Look Here: 4th Amendment Musings


“Every man’s house is his castle” has been a concept celebrated throughout U.S. history, stemming from the colonials and their British roots. See generally Semayne’s Case, 5 Coke’s Repts. 91a, 77 Eng. Rep. 194 (K.B. 1604). The Fourth Amendment has its roots in this concept, affording people the right “to be secure in their persons, houses, papers, and effects, against unreasonable searches and seizures,” with no warrants to be issued without a finding of probable cause. U.S. const. amend. IV. As we all know, however, and as the Amendment clearly states, a blanket prohibition on all governmental searches is not present in the Bill of Rights, nor anywhere in the U.S. Constitution, for that matter. Our citizens are only protected against those warrantless searches found to be “unreasonable.”

Katz v. United States continues to be a leading case governing the Fourth Amendment, holding that violations must be decided under a reasonable expectation of privacy standard. 389 U.S. 347, 369 (1967). However, this standard has become more difficult to apply in modern practice as social media and online networks have permeated society at an accelerated rate. Gone are the days of the Fourth Amendment’s original purpose to protect only a person’s “castle” and effects. Instead, notions about what constitutes a reasonable warrantless search have changed dramatically, especially within the last decade, as the usage of social media has become the norm.

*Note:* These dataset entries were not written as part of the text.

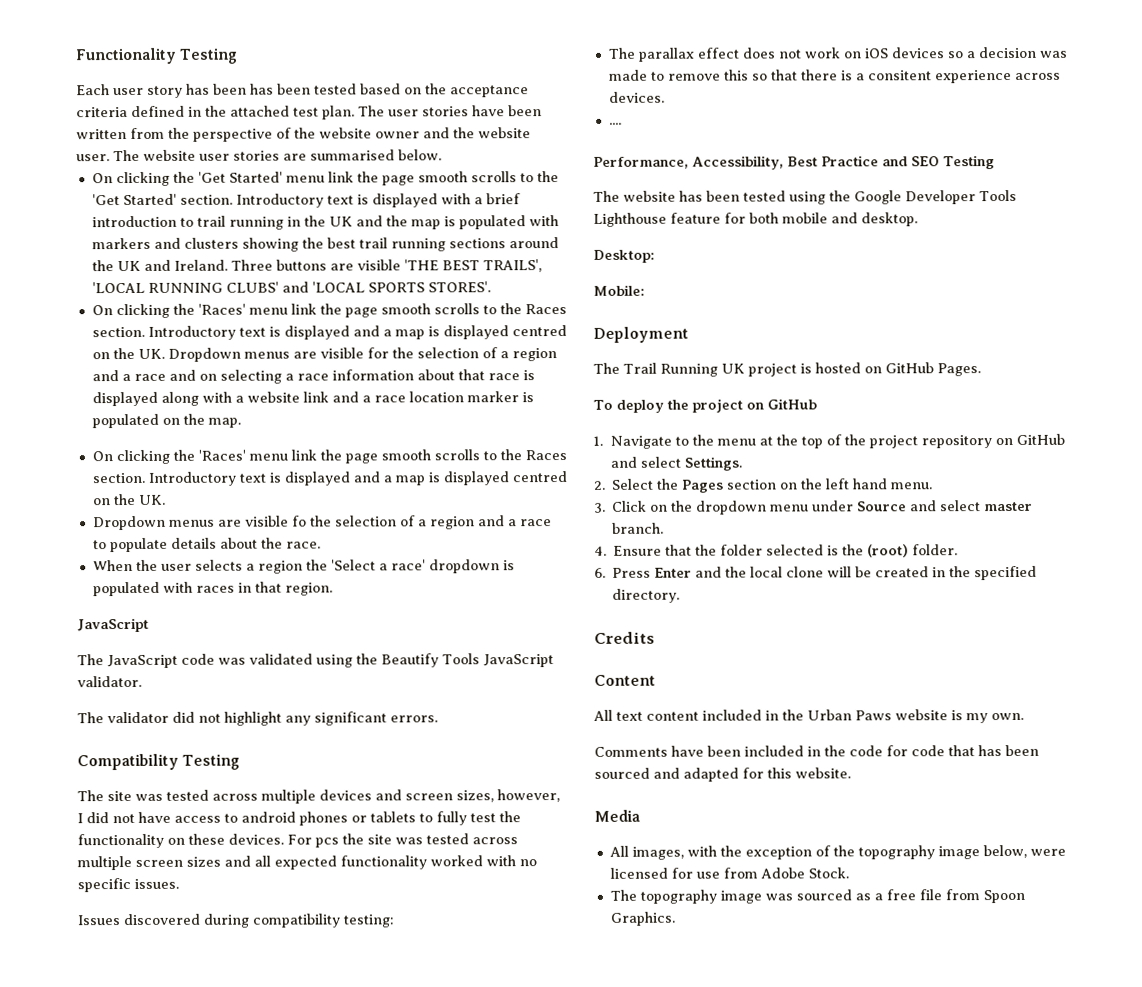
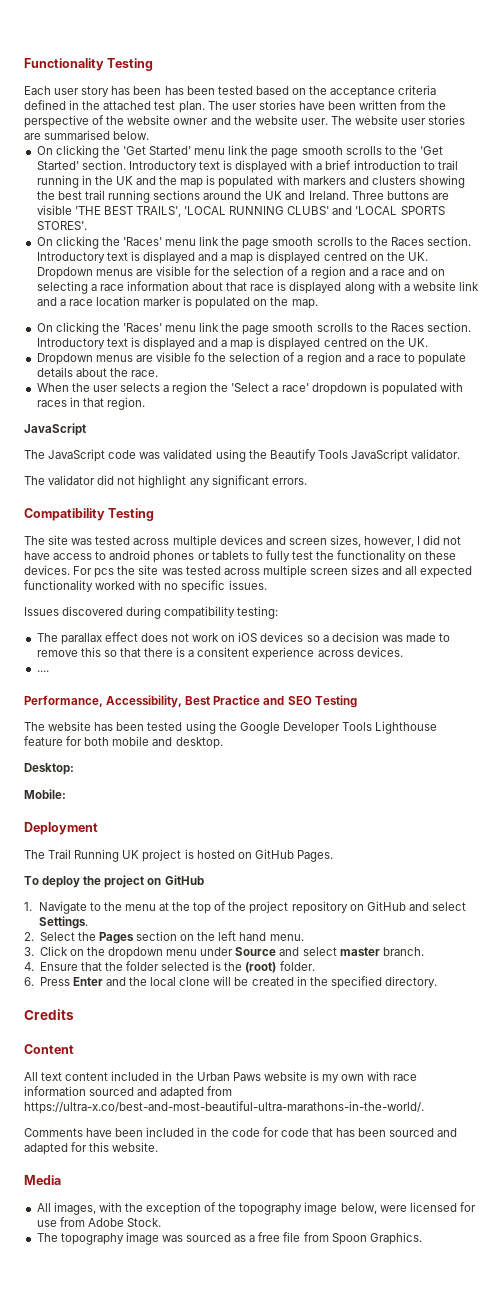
[991,712,1024,721] own. -> [341,1071,418,1081] [24,1086,233,1099] [24,1101,424,1114] own with race information sourced and adapted from https://ultra-x.co/best-and-most-beautiful-ultra-marathons-in-the-world/.

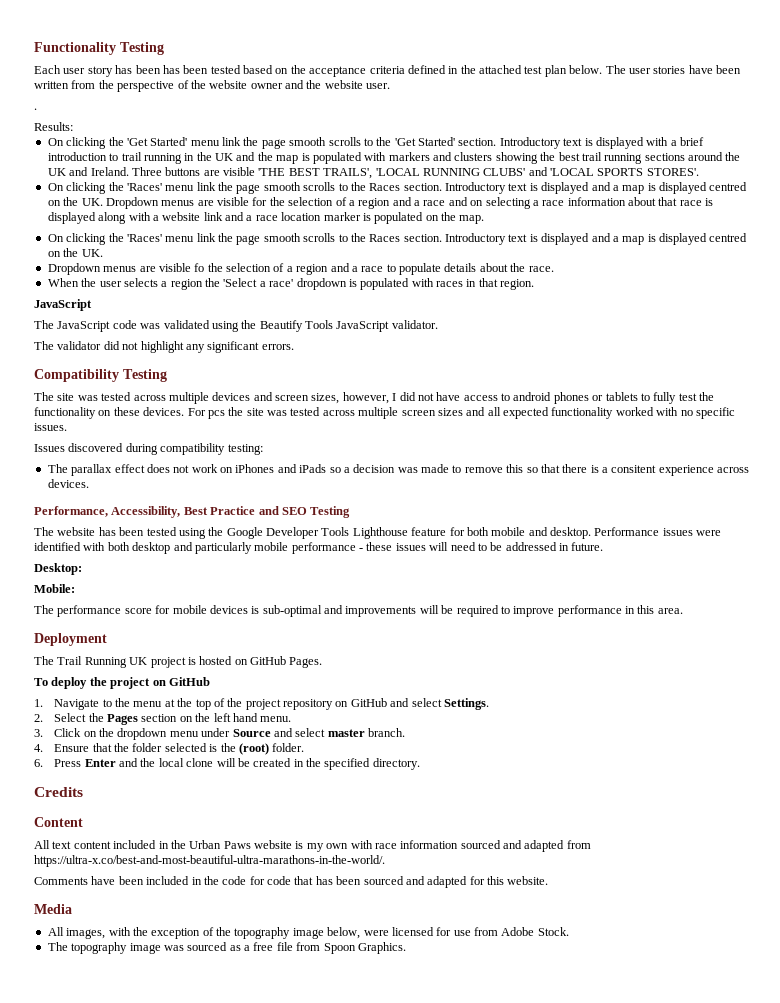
[178,101,205,113] plan. -> [544,65,603,77] plan below.
[330,115,466,125] [24,130,150,140] The website user stories are summarised below. -> [34,108,37,110] [34,122,73,131] // . // Results:
[238,632,304,642] iOS devices -> [235,464,327,473] iPhones and iPads
[36,670,49,672] // .... -> (89, 483) none
[24,763,74,775] [24,789,66,799] // Desktop: // Mobile: -> [594,527,722,536] [34,542,604,554] [34,563,82,575] [34,584,75,593] [34,605,683,617] Performance issues were identified with both desktop and particularly mobile performance - these issues will need to be addressed in future. // Desktop: // Mobile: // The performance score for mobile devices is sub-optimal and improvements will be required to improve performance in this area.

Although Katz was decided 50 years ago, it foreshadowed the Fourth Amendment issues presented today with the rise of online social networks, and, in fact, blindly suggested an answer to these issues. Justice Stewart, writing for the majority, argued that “[w]hat a person knowingly exposes to the public, even in his own home or office, is not a subject of Fourth Amendment protection.” Id. at 351. Each day, millions of Americans access social networking sites in their own home, or office, voluntarily exposing to the public endless, and often unfiltered, personal information. According to Katz, the Fourth Amendment does not protect the information these millions of Americans display on social media.

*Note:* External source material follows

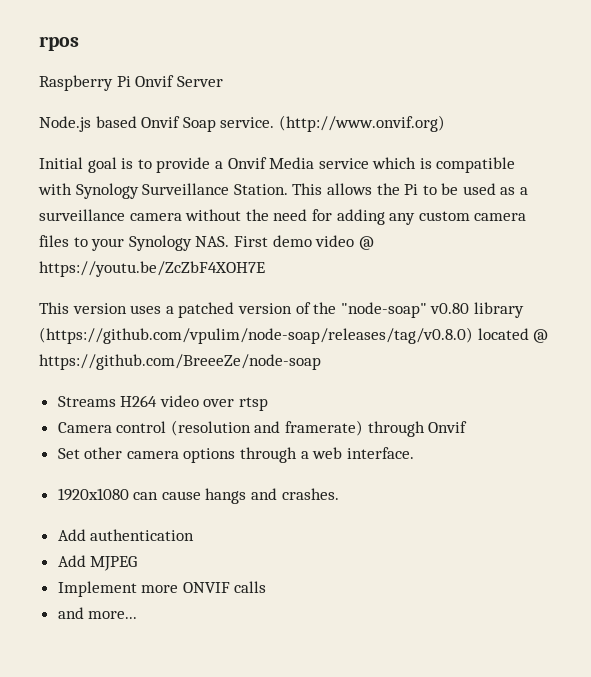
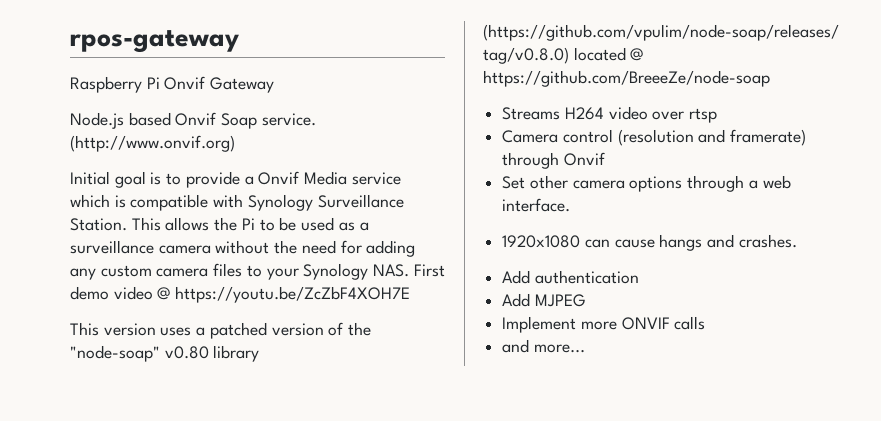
[39,36,79,51] rpos -> [70,30,239,53] rpos-gateway
[176,76,223,87] Server -> [210,77,275,93] Gateway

While Katz suggests that activity on sites such as Facebook, Twitter, and Instagram are not protected by the Fourth Amendment, there is no way the Court, nearly five decades ago, could have grasped the impact social media has had on our society today. In reality, Fourth Amendment doctrine has struggled to keep up with this online phenomenon, failing to set out a black-and-white answer to the question: Is a citizen’s activity on social networking sites protected by the Fourth Amendment? As it stands today, the answer to this question is likely in the negative, and the Supreme Court has failed to release a clear answer to guide lower courts.

During a visit to the University of Florida Levin College of Law in 2010, Justice Clarence Thomas was asked whether he believed the Court has kept up with the ever-changing technological advances. His response supports the probabilistic answer noted above, expressing that with rapidly shifting technological changes, there are no longer clear zones of privacy. “[The government doesn’t] actually have to come onto property now to look into your private affairs. . . .” Clarence Thomas, Associate Justice, U.S. Supreme Court, Address at the University of Florida Levin College of Law Marshall Criser Distinguished Lecture Series (Feb. 4, 2010).

With this statement, Justice Thomas recognized through implication that the zones of privacy are murky and unresolved. The government, without guidance one way or the other from a higher power, effectively has free reign to access a person’s private affairs through social media avenues in a way that does not violate existing Fourth Amendment principles.

Soon after Justice Thomas expressed an opinion on whether the Supreme Court has successfully kept up with technological advances, Justice Stephen Breyer chimed in, as well, in a speech at Vanderbilt Law School. Although Justice Breyer spoke about applying the First Amendment in a world with internet, Facebook, and movies like “The Social Network,” he made clear the fact that the Court has a limited grasp of current, and rapidly changing, technological developments. Stephen Breyer, Justice, U.S. Supreme Court, Address at Vanderbilt Law School (Nov. 16, 2010).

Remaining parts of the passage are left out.